- Theatrical release poster
- Directed by: Don Hulette
- Written by: Terry Chambers
- Produced by: Sam Schulman Bernard Tabakin Don Hulette John Burrows
- Starring: Chuck Norris George Murdock Terry O'Connor Michael Augenstein
- Cinematography: Mario DiLeo
- Edited by: Steven Zaillian
- Music by: Don Hulette Terry Chambers Denny Brooks
- Production companies: Paragon Films Inc. Worldwide Productions
- Distributed by: AIP
- Release dates: May 6, 1977 (U.S.); May 15, 1978 (Germany); December 19, 1980 (Denmark);
- Running time: 85 min. (approx.)
- Country: United States
- Language: English
- Budget: $250,000
- Box office: $12 million or $3 million

= Breaker! Breaker! =

1977 film by Don Hulette

Breaker! Breaker! is a 1977 American action film directed by Don Hulette and starring Chuck Norris in his first lead role. The co-stars include George Murdock, Don Gentry and Michael Augenstein. The film was a box-office success, grossing $12 million, but received generally negative reviews from critics.

==Plot==
J.D. Dawes (Chuck Norris), a trucker from California, returns from the road to learn that an old friend was assaulted and paralyzed by Sergeant Strode (Don Gentry), a policeman in Texas City, California. He makes inquiries and learns that Strode and Deputy Boles (Ron Cedillos) have a history of "trapping" truckers for a corrupt judge named Joshua Trimmings. Flashbacks show that Trimmings founded Texas City to be a safe haven for his family's and friends' crimes.

When J.D.'s younger brother Billy (Michael Augenstein) begins working as a trucker, J.D. warns him to stay away from Texas City. But Billy is easily fooled by Strode on a CB radio, pretending to be a fellow trucker. The townsfolk capture him and steal his truck and cargo.

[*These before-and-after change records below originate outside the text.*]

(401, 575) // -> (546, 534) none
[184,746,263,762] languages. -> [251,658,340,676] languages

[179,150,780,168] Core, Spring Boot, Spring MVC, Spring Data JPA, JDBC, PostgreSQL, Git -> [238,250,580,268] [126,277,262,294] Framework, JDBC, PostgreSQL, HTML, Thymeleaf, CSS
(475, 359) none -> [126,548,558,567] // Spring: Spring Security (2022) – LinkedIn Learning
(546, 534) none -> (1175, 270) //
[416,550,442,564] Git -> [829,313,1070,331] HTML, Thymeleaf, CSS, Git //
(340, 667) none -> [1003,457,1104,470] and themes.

J.D. sets out in search for Billy and finds his way to Texas City. When the residents prove unhelpful, J.D. bursts into a town meeting to demand answers. Trimmings orders the police to arrest him, but J.D. uses his martial arts expertise to defeat them and escape. Eventually the townsfolk track him to the local wrecking yard, where the owner attempts to murder J.D. in a car crusher. J.D. escapes but accidentally kills the yard owner in the process. He is recaptured soon after and Trimmings sentences him to death.

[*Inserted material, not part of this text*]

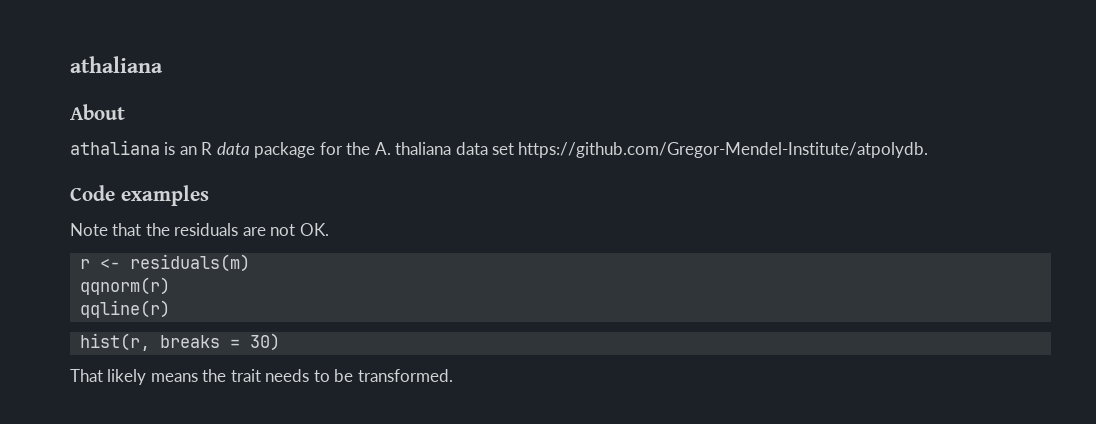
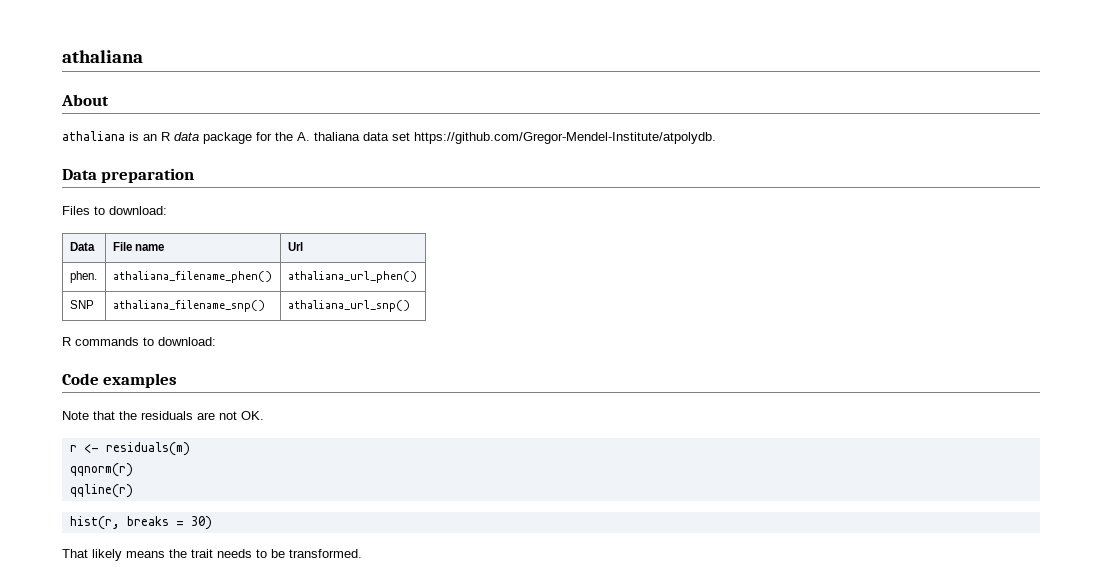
(929, 150) none -> [62,168,195,183] [62,206,167,215] [69,242,95,251] [112,242,164,251] [287,242,303,251] [69,271,97,283] [112,271,272,283] [287,271,417,283] [69,300,94,309] [112,300,265,312] [287,300,410,312] [62,337,216,346] // Data preparation // Files to download: // Data | File name | Url // phen. | athaliana_filename_phen() | athaliana_url_phen() // SNP | athaliana_filename_snp() | athaliana_url_snp() // R commands to download:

J.D.'s fellow truckers come to rescue J.D. and Billy, knocking Strode into a ditch before smashing the town apart with their big rigs. J.D. finds Billy in a barn being tortured by Deputy Boles. J.D. fights Boles in a nearby horse corral, knocking him out. One of the truckers drives his rig into Judge Trimmings' house while he is in bed with his wife, as the rest of the corrupt town burns.

==Cast==

- Chuck Norris as John David "J.D." Dawes
- George Murdock as Judge Joshua Trimmings
- Terry O'Connor as Arlene Trimmings
- Don Gentry as Sergeant Strode
- John DiFusco as Arney
- Ron Cedillos as Deputy Boles
- Michael Augenstein as Billy Dawes
- Dan Vandegrift as Wilfred
- Douglas Stevenson as Drake
- Paul Kawecki as Wade
- Larry Feder as George
- Jack Nance as Burton

==Production==
Norris said he was paid $5,000 to do the film. "I didn't know anything when I made that movie", said Norris. "We shot it in just 11 days. But it was amazing, people loved it anyway. It's a down-home kind of movie. It's still my dad's favorite."

"I want to become as big in the movie industry as I've been in the karate industry", said Norris in 1977. "I know I can do it because I have the faith to do it."

==Reception==
===Critical response===
Norris was not particularly proud of the film but in 1981 said it was his father's favorite of his movies and "made a lot of money".

The New York Times called it "shoddy" with "wooden direction" and a "sophomoric cast". The Los Angeles Times called it "a talky, melodramatic exploitation hybrid."

==In popular culture==

The film was referenced on the May 24, 2007 episode of Late Night with Conan O'Brien, when O'Brien used a Breaker! Breaker! lever to showcase random scenes from Walker, Texas Ranger.

The film was the subject of a March 21, 2013. video-on-demand release by Rifftrax.